Retirement assets like employer-sponsored 401K accounts may be titled in one person’s name but be deemed shared assets in a divorce, thus requiring the divorcing couple to determine how to split the assets as part of their property division settlement.
Tax responsibility for distributions from a retirement account as well as the potential for incurring early withdrawal penalties should be evaluated when determining how to split a 401K account in a divorce.
401K distributions and taxes
As explained by the United States Department of Labor, a person who takes a distribution from their 401K account generally pays income tax on the money they receive, as the contributions are made with pre-tax dollars. Additionally, any distribution taken that does not meet retirement qualifications, such as a distribution taken prior to reaching age 59 years and six months, may also incur early withdrawal penalties.

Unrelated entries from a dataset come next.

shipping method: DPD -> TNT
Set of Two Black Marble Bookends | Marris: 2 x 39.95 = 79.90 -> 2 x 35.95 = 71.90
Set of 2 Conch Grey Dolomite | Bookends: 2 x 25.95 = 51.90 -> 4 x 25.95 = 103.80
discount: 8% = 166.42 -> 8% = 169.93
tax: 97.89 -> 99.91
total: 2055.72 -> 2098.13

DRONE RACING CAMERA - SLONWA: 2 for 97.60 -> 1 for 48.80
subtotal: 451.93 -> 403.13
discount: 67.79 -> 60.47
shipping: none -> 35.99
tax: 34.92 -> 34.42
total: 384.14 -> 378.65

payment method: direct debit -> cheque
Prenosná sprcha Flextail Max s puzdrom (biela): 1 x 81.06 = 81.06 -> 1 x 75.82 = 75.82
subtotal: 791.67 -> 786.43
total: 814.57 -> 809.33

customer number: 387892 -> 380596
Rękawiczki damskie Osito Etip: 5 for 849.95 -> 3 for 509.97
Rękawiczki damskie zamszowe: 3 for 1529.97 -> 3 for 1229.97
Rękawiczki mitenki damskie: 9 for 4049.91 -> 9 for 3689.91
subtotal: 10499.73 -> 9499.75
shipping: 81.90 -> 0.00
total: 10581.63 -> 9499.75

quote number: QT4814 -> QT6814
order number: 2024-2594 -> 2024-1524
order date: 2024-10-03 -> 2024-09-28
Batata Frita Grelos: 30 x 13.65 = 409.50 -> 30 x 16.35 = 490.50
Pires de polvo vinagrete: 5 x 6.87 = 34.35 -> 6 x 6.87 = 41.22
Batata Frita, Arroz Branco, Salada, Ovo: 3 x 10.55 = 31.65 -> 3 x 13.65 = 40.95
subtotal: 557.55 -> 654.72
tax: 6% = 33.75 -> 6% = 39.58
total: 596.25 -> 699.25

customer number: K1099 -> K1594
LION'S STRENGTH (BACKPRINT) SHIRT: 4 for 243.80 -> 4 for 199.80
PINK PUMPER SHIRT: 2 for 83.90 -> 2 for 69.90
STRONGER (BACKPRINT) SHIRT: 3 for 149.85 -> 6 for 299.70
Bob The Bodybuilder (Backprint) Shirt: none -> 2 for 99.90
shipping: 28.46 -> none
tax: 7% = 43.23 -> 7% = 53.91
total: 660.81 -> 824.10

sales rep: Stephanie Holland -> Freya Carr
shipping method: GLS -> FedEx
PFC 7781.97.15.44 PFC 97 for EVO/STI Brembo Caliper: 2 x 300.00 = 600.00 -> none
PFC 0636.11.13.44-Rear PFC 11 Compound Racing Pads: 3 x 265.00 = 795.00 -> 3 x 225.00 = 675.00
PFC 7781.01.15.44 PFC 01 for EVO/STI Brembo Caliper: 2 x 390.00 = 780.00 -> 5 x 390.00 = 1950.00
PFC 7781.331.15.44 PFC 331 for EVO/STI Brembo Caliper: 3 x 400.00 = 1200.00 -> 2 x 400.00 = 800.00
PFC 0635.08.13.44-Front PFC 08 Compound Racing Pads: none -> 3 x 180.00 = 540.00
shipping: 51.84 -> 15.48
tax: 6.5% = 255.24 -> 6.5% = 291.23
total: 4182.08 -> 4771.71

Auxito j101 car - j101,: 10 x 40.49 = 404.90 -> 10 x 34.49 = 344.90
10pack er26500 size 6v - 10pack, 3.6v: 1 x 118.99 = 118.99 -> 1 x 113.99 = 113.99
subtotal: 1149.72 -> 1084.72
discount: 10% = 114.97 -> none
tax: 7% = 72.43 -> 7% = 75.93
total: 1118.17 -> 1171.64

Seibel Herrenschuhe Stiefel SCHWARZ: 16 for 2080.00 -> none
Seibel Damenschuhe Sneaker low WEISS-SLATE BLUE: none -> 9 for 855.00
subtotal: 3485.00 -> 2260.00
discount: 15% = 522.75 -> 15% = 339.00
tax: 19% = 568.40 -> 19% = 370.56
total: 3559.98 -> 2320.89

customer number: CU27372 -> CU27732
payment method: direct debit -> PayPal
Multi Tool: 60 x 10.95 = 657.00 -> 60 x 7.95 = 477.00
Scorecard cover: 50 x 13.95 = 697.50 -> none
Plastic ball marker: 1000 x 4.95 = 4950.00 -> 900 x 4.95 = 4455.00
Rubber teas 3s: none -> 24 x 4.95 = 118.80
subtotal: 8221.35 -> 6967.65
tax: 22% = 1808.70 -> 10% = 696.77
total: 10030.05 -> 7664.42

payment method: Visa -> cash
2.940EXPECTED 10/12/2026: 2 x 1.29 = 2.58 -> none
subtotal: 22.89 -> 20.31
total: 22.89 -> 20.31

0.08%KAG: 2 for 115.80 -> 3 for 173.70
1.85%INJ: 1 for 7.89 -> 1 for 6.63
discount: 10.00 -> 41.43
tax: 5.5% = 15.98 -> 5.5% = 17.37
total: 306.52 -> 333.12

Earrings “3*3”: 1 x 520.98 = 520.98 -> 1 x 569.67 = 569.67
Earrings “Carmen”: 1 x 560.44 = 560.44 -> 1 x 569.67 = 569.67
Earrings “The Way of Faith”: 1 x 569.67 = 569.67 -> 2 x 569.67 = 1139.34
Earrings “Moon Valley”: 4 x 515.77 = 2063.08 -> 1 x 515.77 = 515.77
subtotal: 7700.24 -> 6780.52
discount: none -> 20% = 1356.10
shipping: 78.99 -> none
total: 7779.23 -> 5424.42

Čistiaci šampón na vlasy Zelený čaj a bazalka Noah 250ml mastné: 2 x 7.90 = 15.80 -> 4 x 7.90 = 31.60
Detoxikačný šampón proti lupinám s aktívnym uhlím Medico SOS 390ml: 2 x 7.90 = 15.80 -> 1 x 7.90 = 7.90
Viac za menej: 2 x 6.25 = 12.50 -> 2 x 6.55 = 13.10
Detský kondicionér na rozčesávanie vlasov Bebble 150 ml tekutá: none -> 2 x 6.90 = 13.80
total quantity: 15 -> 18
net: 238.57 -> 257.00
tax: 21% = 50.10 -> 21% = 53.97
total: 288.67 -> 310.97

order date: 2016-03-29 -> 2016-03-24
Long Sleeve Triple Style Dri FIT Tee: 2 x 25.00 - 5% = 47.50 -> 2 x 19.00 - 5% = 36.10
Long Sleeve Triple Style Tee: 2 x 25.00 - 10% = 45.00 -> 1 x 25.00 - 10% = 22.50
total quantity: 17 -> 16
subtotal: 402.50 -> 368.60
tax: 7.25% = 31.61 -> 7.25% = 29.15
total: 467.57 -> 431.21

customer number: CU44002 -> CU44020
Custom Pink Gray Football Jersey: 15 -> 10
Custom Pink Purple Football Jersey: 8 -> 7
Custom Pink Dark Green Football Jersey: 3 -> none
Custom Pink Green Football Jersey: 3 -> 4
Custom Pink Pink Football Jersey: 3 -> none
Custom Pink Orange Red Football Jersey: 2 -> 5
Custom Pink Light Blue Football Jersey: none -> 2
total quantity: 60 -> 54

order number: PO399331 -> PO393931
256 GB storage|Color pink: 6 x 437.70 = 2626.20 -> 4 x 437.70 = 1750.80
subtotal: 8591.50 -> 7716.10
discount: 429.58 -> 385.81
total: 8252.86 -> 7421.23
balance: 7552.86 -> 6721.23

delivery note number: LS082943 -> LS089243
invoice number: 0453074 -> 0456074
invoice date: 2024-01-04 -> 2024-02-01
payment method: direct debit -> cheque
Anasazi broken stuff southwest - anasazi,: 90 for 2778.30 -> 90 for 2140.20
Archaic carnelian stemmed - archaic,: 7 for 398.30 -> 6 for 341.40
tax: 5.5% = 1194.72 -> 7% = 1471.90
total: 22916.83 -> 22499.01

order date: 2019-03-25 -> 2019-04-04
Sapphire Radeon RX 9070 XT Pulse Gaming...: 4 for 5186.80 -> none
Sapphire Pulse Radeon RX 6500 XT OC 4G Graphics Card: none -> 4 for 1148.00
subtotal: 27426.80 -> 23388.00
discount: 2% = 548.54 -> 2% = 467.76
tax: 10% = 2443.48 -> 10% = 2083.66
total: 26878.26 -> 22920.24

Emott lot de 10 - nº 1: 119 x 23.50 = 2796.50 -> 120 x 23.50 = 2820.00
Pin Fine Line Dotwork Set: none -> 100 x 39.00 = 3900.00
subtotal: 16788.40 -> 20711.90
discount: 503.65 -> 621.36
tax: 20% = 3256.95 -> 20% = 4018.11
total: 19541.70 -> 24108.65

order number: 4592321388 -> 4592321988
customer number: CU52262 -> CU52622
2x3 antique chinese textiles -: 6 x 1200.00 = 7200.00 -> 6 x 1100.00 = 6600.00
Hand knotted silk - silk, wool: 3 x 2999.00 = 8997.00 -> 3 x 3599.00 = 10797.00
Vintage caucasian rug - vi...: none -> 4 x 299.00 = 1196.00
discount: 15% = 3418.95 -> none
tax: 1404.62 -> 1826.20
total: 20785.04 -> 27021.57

Together, the taxes and penalties may significantly reduce the amount of money an account holder receives from their retirement savings.
The power of the QDRO
According to the Internal Revenue Service, a qualified domestic relations order allows a current spouse or a former spouse to be named as a legal payee on a person’s retirement account. Money may then flow directly to the former spouse as agreed upon by both parties from their divorce negotiations.
With the QDRO in effect, the account holder avoids the need to pay both income taxes and early withdrawal penalties on the distributions made to their former spouse. The recipient also avoids the early withdrawal penalties. Taxes may be avoided by the investment of the money into another retirement fund.